Lutando contra gigantes, o pessoal da Marcha da Maconha (que
acontecerá em São Paulo no dia 6 de junho) conseguiu chamar atenção da imprensa
com essa história de distribuição de drogas. Nenhum jornalista se deu ao
trabalho de ler na página do evento no Facebook uma observação importante:
“serão distribuídas apenas drogas legais, favor não portar substâncias
ilícitas”. A preguiça dos profissionais de imprensa, a vontade burra de ter
manchetes “polêmicas”, ajudou e muito o evento, que teve uma ampla cobertura na
internet e na TV (cito aqui matérias no Terra,
no Estadão
e na Carta
Capital).
E o que propõe a PL 7663? Um aumento violento e
desproporcional das penas por tráfico (um traficante de crack, por exemplo,
pode ter uma pena maior que um assassino confesso pego em flagrante, e o
resultado disso é uma lotação cada vez maior dos já lotados presídios), um
cadastro das escolas para estudantes que usem drogas, terceirização da
internação compulsória (instituições privadas ganharam uma baita grana para
internar a seu bel prazer) e por aí vai o absurdo proposto pelo deputado
federal Osmar Terra (PMDB-RS). E mais absurdo ainda o fato de que o deputado é
médico, um profissional que deveria cuidar de pessoas e não encarcerá-las.

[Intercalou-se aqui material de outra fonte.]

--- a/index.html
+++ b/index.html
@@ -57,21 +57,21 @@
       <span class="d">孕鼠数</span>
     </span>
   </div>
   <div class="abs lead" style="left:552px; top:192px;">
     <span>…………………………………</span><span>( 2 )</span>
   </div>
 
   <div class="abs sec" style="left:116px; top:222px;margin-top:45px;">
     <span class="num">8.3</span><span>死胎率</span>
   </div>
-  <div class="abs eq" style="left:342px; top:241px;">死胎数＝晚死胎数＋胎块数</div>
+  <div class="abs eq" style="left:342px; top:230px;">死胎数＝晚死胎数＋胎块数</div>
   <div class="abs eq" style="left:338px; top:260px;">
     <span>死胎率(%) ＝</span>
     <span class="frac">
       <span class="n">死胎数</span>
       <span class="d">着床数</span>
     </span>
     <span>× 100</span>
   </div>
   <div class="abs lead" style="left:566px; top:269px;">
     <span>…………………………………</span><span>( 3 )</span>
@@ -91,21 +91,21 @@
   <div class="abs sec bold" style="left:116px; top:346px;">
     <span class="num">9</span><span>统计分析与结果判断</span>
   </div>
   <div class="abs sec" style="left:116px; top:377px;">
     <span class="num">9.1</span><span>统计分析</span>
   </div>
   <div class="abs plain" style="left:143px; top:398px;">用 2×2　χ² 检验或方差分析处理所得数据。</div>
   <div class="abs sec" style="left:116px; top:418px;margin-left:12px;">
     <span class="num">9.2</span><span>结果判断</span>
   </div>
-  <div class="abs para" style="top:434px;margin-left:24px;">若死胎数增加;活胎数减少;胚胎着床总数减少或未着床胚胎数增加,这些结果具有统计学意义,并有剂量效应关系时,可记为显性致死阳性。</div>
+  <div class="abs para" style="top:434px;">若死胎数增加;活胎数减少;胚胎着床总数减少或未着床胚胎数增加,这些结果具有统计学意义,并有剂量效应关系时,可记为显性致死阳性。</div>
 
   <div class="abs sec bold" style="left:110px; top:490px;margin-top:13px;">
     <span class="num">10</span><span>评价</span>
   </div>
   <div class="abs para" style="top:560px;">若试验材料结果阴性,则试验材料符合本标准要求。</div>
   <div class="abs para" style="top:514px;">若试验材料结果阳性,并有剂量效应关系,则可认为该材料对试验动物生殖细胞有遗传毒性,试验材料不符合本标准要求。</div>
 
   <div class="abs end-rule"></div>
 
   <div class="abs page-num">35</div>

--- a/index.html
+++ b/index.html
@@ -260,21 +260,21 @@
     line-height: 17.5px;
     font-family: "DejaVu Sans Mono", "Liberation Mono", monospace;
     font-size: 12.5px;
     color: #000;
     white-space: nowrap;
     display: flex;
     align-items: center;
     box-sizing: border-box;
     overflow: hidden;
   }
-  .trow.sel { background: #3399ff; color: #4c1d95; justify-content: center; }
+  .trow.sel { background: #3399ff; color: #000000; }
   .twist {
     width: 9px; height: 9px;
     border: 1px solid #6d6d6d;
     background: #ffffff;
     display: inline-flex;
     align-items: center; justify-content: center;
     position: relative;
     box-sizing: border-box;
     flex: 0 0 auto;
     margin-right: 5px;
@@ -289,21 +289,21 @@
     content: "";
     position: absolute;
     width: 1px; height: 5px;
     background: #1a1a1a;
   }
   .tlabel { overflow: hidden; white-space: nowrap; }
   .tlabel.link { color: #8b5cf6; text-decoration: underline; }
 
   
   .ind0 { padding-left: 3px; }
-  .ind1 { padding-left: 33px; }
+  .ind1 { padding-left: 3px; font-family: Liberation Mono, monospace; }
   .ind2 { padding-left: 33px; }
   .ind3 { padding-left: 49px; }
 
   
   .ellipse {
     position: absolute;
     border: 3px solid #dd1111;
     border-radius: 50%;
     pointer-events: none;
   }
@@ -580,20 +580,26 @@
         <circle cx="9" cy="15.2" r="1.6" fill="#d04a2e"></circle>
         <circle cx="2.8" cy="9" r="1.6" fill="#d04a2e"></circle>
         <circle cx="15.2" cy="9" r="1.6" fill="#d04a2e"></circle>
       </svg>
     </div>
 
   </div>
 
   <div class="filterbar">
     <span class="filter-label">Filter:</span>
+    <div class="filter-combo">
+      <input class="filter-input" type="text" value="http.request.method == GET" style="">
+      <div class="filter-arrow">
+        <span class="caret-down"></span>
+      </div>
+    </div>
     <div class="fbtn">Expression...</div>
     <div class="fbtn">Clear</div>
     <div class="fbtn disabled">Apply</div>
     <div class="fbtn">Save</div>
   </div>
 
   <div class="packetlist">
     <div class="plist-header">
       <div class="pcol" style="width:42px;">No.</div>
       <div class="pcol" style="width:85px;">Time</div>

Certamente o honorável (só que não) deputado não ouviu seu
colegas médicos. Em reportagem da Agência
Brasil, integrantes do Conselho Deliberativo da renomada Fundação Oswaldo
Cruz (Fiocruz) afirmam que “o projeto fortalece a estigmatização e o
preconceito em relação aos usuários de drogas ao manter a criminalização do
consumo e as políticas de internação compulsória e involuntária” e aprovaram por
unanimidade uma recomendação para a retirada do Projeto de Lei da pauta.

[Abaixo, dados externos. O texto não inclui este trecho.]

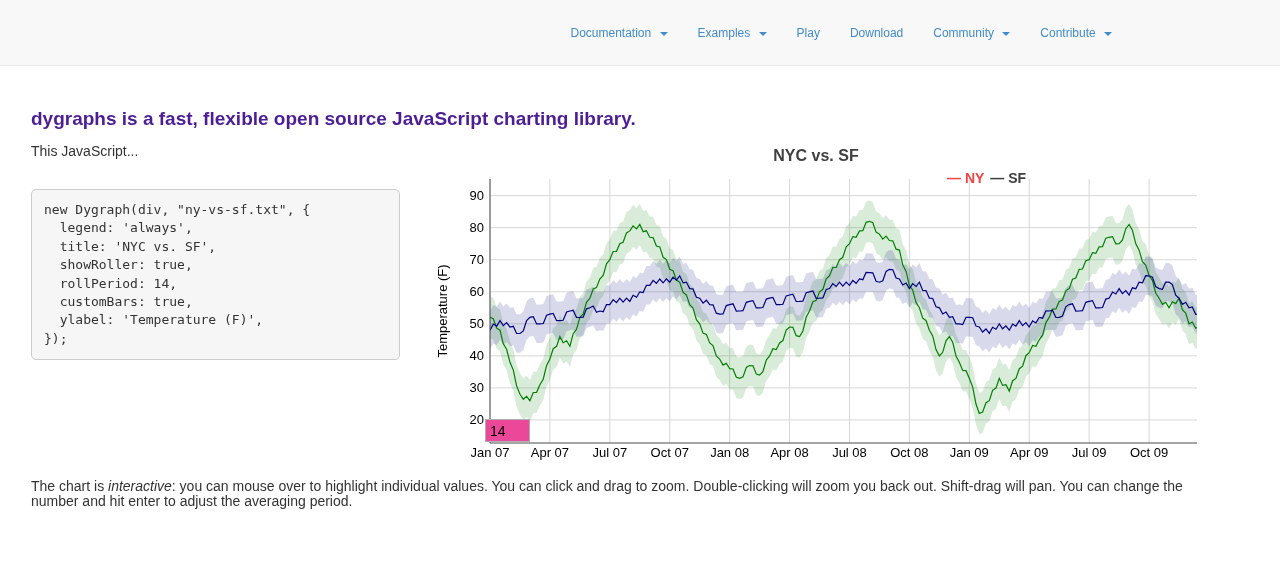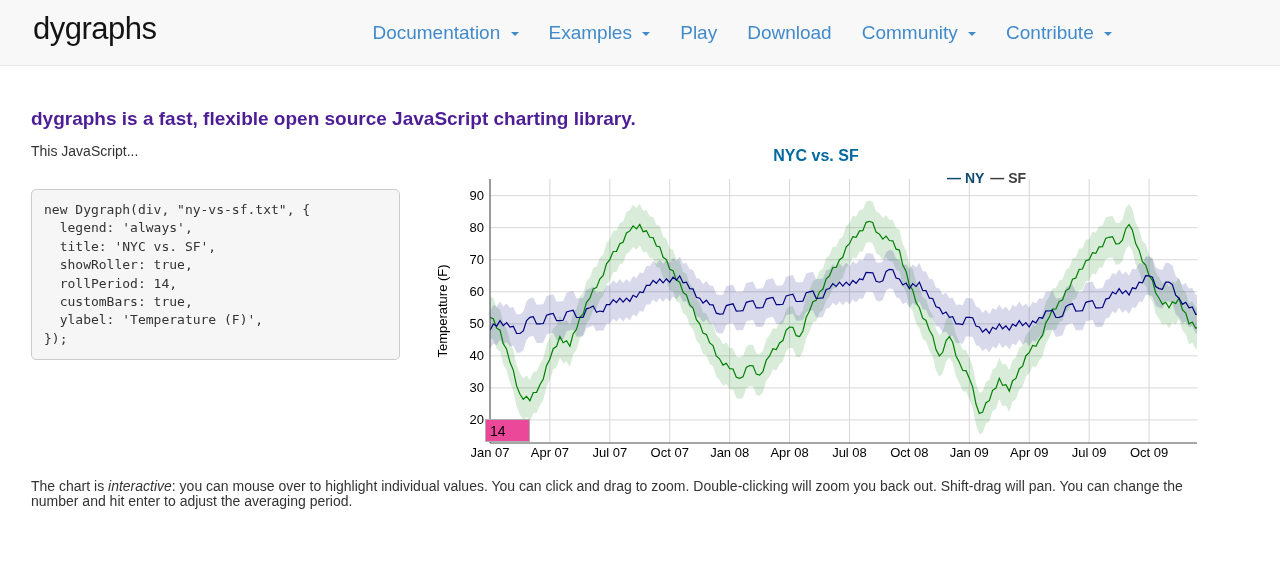--- a/index.html
+++ b/index.html
@@ -37,21 +37,21 @@
     display: flex;
     align-items: center;
     list-style: none;
     margin: 0; padding: 0;
   }
   .nav a {
     display: block;
     padding: 0 15px;
     color: #428bca;
     text-decoration: none;
-    font-size: 19px;
+    font-size: 12px;
     white-space: nowrap;
   }
   .caret {
     display: inline-block;
     width: 0; height: 0;
     border-left: 4px solid transparent;
     border-right: 4px solid transparent;
     border-top: 4px dashed;
     margin-left: 5px;
     vertical-align: middle;
@@ -92,21 +92,21 @@
     width: 762px;
     height: 315px;
   }
   .chart-title {
     position: absolute;
     top: 1px; left: 0;
     width: 100%;
     text-align: center;
     font-size: 16px;
     font-weight: bold;
-    color: #0369a1;
+    color: #404040;
   }
   .chart-legend {
     position: absolute;
     left: 512px;
     top: 24px;
     width: 250px;
     font-size: 14px;
     font-weight: bold;
     white-space: nowrap;
   }
@@ -129,21 +129,20 @@
     font-size: 13px;
     fill: #000;
   }
 
   .footer-note { margin: 18px 0 0 0; max-width: 1167px; line-height: 15px; }
 </style>
 </head>
 <body>
 
 <div class="navbar">
-  <a class="brand" href="#">dygraphs</a>
   <ul class="nav" id="nav-list">
       <li>
         <a href="#">Documentation <span class="caret"></span></a>
       </li>
       <li>
         <a href="#">Examples <span class="caret"></span></a>
       </li>
       <li>
         <a href="#">Play</a>
       </li>
@@ -226,21 +225,21 @@
             <text x="294.66101694915255" y="311" text-anchor="middle">Jan 08</text>
             <text x="354.5762711864407" y="311" text-anchor="middle">Apr 08</text>
             <text x="414.49152542372883" y="311" text-anchor="middle">Jul 08</text>
             <text x="474.40677966101697" y="311" text-anchor="middle">Oct 08</text>
             <text x="534.3220338983051" y="311" text-anchor="middle">Jan 09</text>
             <text x="594.2372881355932" y="311" text-anchor="middle">Apr 09</text>
             <text x="654.1525423728814" y="311" text-anchor="middle">Jul 09</text>
             <text x="714.0677966101695" y="311" text-anchor="middle">Oct 09</text>
             <text x="12" y="165" text-anchor="middle" transform="rotate(-90 12 165)">Temperature (F)</text>
           </svg>
-        <div class="chart-legend" id="chart-legend"><span class="entry" style="color: #0c4a6e;">— NY</span><span class="entry" style="color: #404040;">— SF</span></div>
+        <div class="chart-legend" id="chart-legend"><span class="entry" style="color: #ef4444;">— NY</span><span class="entry" style="color: #404040;">— SF</span></div>
         <input class="roller-input" id="roller" value="14" style="">
       </div>
     </div>
   </div>
 
   <p class="footer-note">
     <span>The chart is </span><i>interactive</i><span>: you can mouse over to highlight individual values. You can click and drag to zoom. Double-clicking will zoom you back out. Shift-drag will pan. You can change the number and hit enter to adjust the averaging period.</span>
   </p>
 </div>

Já o Conselho Federal de Psicologia (CFP) afirmou em nota
que “o projeto poderá ainda aumentar as condenações, criando uma indústria de
internações compulsórias, aumentando de forma exponencial a despesa pública e
violando os direitos elementares de pessoas em situação de fragilidade social.”

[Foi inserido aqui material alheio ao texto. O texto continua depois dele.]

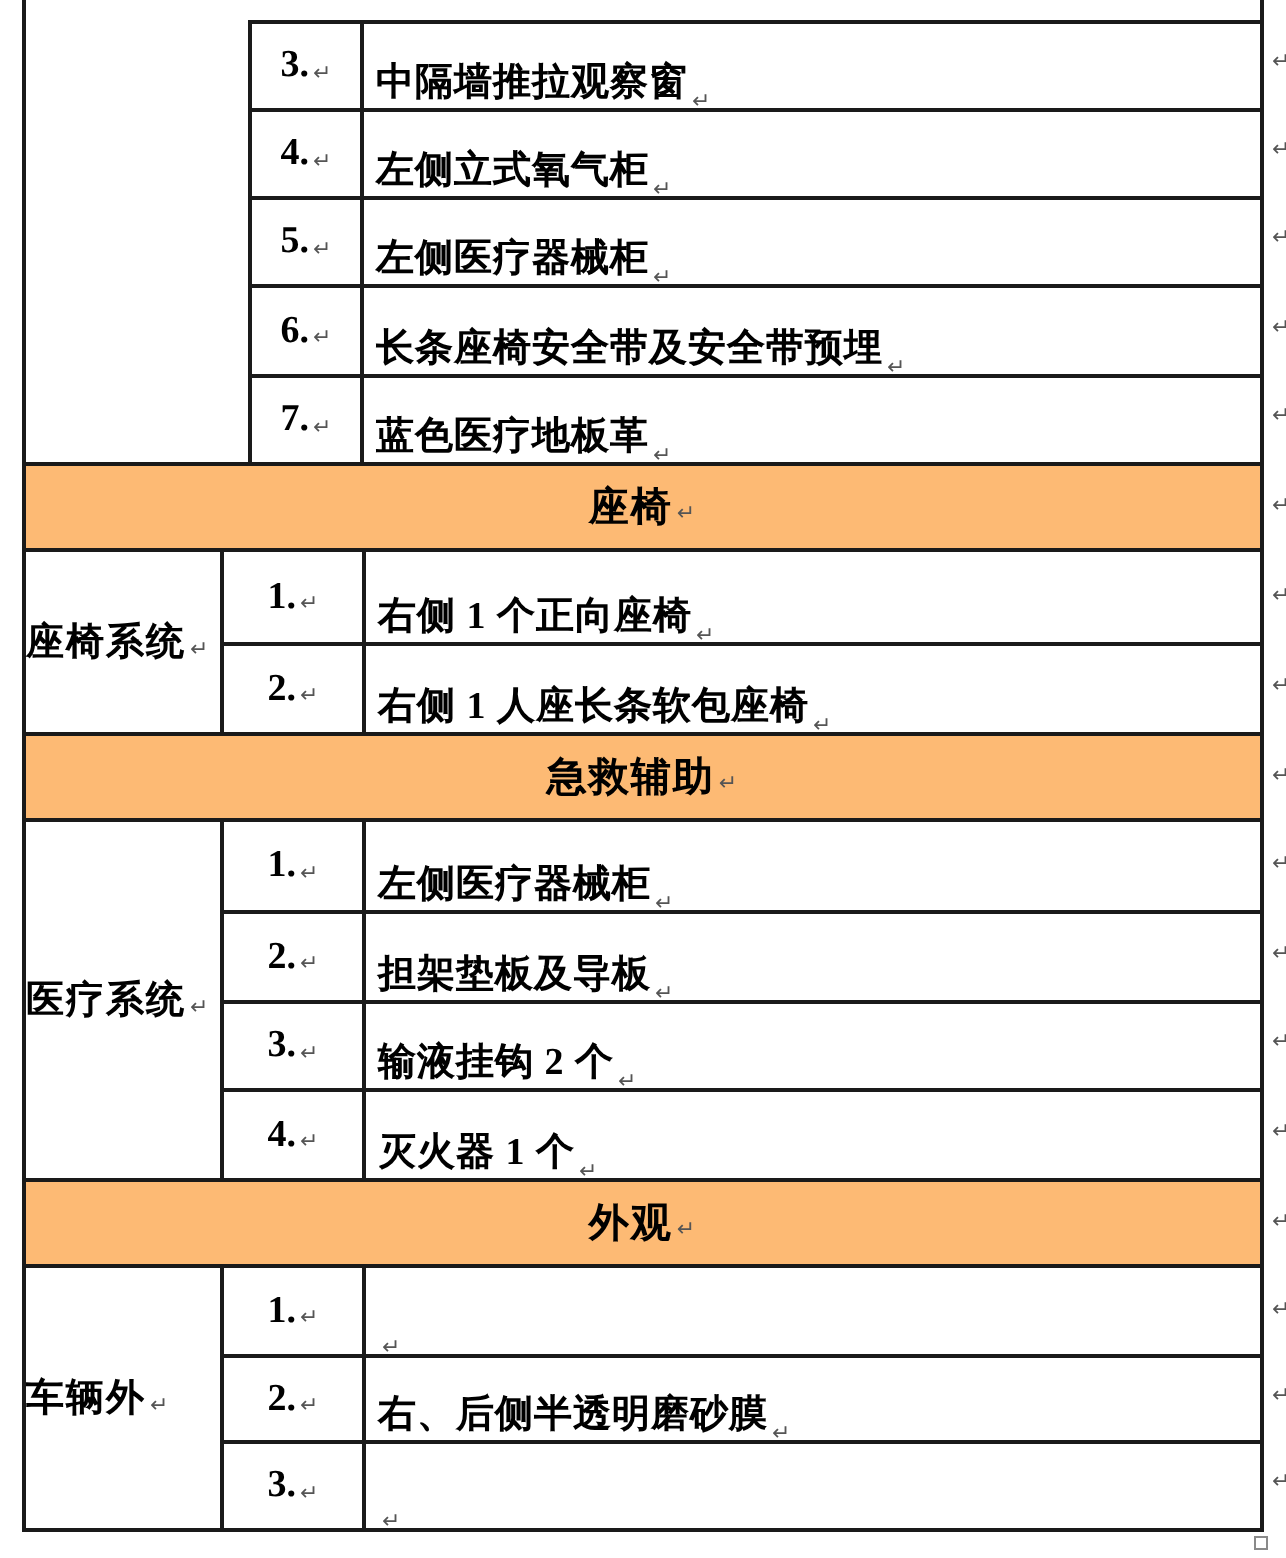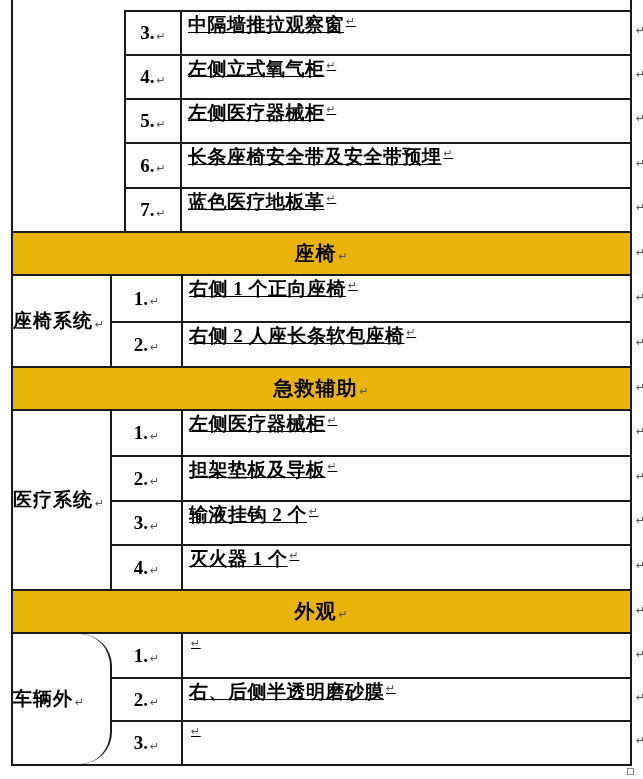--- a/index.html
+++ b/index.html
@@ -28,38 +28,38 @@
   .g-ext  { grid-template-columns: 99px 71px 1fr;  grid-template-rows: 43px 43px 44px; }
   .cat {
     grid-column: 1;
     display: flex; align-items: center; 
     border-right: 2px solid #1a1a1a;
     font-size: 19px; letter-spacing: 1px;
   }
   .span5 { grid-row: 1 / span 5; }
   .span2 { grid-row: 1 / span 2; }
   .span4 { grid-row: 1 / span 4; }
-  .span3 { grid-row: 1 / span 3; border-radius: 32px; }
+  .span3 { grid-row: 1 / span 3; }
   .num {
     display: flex; align-items: center; justify-content: center;
     border-right: 2px solid #1a1a1a;
     border-top: 2px solid #1a1a1a;
     font-size: 19px;
   }
   .txt {
-    display: flex; align-items: flex-start;
+    display: flex; align-items: flex-end;
     padding-left: 6px;
     border-top: 2px solid #1a1a1a;
-    font-size: 19px; letter-spacing: 0.5px; text-decoration: underline;
+    font-size: 19px; letter-spacing: 0.5px;
   }
   .nt { border-top: none !important; }
   .hdr-row {
     height: 45px;
     display: flex; align-items: center; justify-content: center;
-    background: #eab308;
+    background: #fdba74;
     border-top: 2px solid #1a1a1a;
     border-bottom: 2px solid #1a1a1a;
     font-size: 20px; letter-spacing: 1px;
   }
   .pmark {
     font-family: "DejaVu Sans", sans-serif;
     font-size: 11px; font-weight: normal; color: #555555;
     margin-left: 2px; position: relative; top: 3px;
   }
   .rowmark {
@@ -148,21 +148,21 @@
       <div class="txt nt">
           <span>右侧 1 个正向座椅</span>
           <span class="pmark">↵</span>
         </div>
 
       <div class="num">
           <span>2.</span>
           <span class="pmark">↵</span>
         </div>
       <div class="txt">
-          <span>右侧 2 人座长条软包座椅</span>
+          <span>右侧 1 人座长条软包座椅</span>
           <span class="pmark">↵</span>
         </div>
     </div>
 
     <div class="hdr-row">
         <span>急救辅助</span>
         <span class="pmark">↵</span>
       </div>
 
     <div class="g g-med">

A PL 7633 só servirá para fazer o Brasil andar para trás na questão das drogas
como bem diz o antropólogo Maurício Fiore (Cebrap/Neip) no texto “Drogas:
o Congresso Nacional pode aprovar um enorme retrocesso” e o jornalista
Denis Russo Burgierman, diretor de redação da revista Superinteressante, em “De
volta a 1980”.
Então, você aí que gosta de gritar que “drogado tem tudo que
morrer” precisa entender de uma vez por todas que dependência é caso de saúde
pública e não de polícia. E que o problema verdadeiro, como bem diz o
presidente uruguaio Pepe
Mujica, não são as drogas e sim o tráfico de drogas, e isso vale tanto para
as ilegais quanto para as legais (a famigerada Lei
Seca norte-americana só serviu para aumentar a criminalidade e transformar,
do dia para a noite, cidadãos comuns em bandidos). A descriminalização, e uma
consequente legalização, são a chave de um futuro sem essa guerra estúpida onde
nada se resolve e muito se perde.
p.s.: os malucos do centro de São Paulo foram pegando, uma a
uma, as drogas (legais) distribuídas ontem no Viaduto do Chá. Só as edições da
Veja sobraram.
Um comentário:
Enquanto Deputados procuram criar mais Leis,para inibir o uso de Drogas, eles deveriam constituir Leis e subsídios para a Droga não entrar em nosso País como se fosse Doce. E principalmente punir tais altos escalões que estão riquíssimo administrando cartéis. Caem na real pobre só consome para tentar viver nesse País com tanta desigualdade.